Now do one of the following:
To assign members to a system role, click Add members and add user groups or individual users from the user catalogue.
To remove an individual member from a system role, click
Remove member.To remove all members from a system role at once, click Remove all.
Click Save.
Assign Permissions to System Roles
Various permissions can be assigned to system roles. When you assign members to a system role, they are granted all of the permissions of that system role, permitting or restricting them access to specific features and actions within ADOGRC.
Default System Roles: ADOGRC provides default system roles with pre-defined permissions that cannot be modified. These system roles grant users access to different application scenarios and release workflows in ADOGRC.
Modules: You can assign modules (plug-ins) to system roles to grant access to specific features in ADOGRC. For example, this allows you to manage permissions for creating matrix charts or performing Excel imports. To assign these modules, head over to the Settings page.
Manage Metamodel Rights: Metamodel rights allow you to control access to metamodel elements, such as model types and attributes, in ADOGRC. To assign metamodel rights to a system role, head over to the Rights page.
Delete System Role
To delete a system role:
Go to the System Roles page.
In the System roles catalogue on the left side, find the system role you want to delete.
Hover over the system role, click
More, and then click
Delete.
The predefined default system roles created by ADOGRC are read-only and cannot be deleted.
Import System Roles
To import system roles:
Go to System Roles > More options, and then click Import system roles.
Click Browse and select the file with the system roles you want to import. You can also drag a file from your computer to the Drag and drop files here to upload area. Then, click Next.
Optional: If the import file is encrypted, enter the password and click OK.
Select the system roles you wish to import. To quickly select all system roles, click Select all. Then, click Next.
Optional: Select Including metamodel rights to import all metamodel rights together with the system roles.

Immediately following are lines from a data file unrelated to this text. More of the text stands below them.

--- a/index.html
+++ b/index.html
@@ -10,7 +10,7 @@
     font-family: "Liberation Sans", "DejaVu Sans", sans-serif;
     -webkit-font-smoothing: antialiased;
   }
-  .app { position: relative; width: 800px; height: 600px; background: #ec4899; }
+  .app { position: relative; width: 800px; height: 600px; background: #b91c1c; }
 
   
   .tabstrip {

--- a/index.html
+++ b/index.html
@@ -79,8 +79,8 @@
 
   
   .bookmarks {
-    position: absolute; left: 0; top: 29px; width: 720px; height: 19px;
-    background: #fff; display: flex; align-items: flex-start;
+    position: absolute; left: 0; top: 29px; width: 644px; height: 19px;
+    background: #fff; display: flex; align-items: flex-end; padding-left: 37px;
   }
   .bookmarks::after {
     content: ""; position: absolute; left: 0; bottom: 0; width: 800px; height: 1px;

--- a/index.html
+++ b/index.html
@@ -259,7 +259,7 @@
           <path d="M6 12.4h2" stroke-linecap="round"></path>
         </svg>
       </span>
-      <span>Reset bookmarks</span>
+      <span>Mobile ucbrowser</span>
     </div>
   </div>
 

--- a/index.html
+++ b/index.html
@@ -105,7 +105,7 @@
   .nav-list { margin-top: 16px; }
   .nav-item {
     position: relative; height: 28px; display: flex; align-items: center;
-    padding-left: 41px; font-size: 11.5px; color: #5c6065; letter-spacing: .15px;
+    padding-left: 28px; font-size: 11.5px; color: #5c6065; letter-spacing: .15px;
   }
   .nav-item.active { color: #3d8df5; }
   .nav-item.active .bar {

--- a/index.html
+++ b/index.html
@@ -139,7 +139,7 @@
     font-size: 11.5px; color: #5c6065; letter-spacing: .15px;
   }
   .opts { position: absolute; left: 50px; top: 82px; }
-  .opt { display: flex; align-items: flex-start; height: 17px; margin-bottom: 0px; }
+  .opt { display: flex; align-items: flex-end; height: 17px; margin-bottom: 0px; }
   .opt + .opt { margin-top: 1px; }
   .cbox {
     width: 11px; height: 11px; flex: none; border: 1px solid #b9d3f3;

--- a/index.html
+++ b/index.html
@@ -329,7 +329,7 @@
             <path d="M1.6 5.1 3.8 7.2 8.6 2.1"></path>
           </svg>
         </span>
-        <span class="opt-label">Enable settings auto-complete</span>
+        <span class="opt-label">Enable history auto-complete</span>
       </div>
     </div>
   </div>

From the Conflict strategy, if a system role in the file does already exist in the repository list, select the behaviour if a system role already exists:
Insert (new system role data from the import file is added, data existing in a different form is updated): Inserts the system role, combining information from both sources (default selection).
Overwrite (the system role from the import file replaces the one from the database): Overwrites the system role in the database.
Ignore (the system role in the database remains untouched): Ignores the data in the import file, preserving the original system role.
Click Import. The system roles are imported.
When the import is complete, a success message appears. Close the message to complete the process.
Export System Roles
To export system roles:
Go to System Roles > More options, and then click Export system roles.
Select the system roles you wish to export. To quickly select all system roles, click Select all. Then, click Next.
Optional: Select Export with metamodel rights to export all metamodel rights together with the system roles.
Optional: Select Protect export file with password to encrypt the export file.
Click Export. The system roles are exported.
When the export is complete, a success message appears. Close the message to complete the process.
Copy Role Info to Clipboard
To copy system role information to the clipboard:
Go to the System Roles page.
In the System roles catalogue on the left side, find the system role whose info you want to copy.
Hover over the system role, click
More, and then click Copy
role info to clipboard.
A JSON representation of the system role, including details such as the mfbID required for
creating a user mapping for specific authentication mechanisms, will be copied to your clipboard.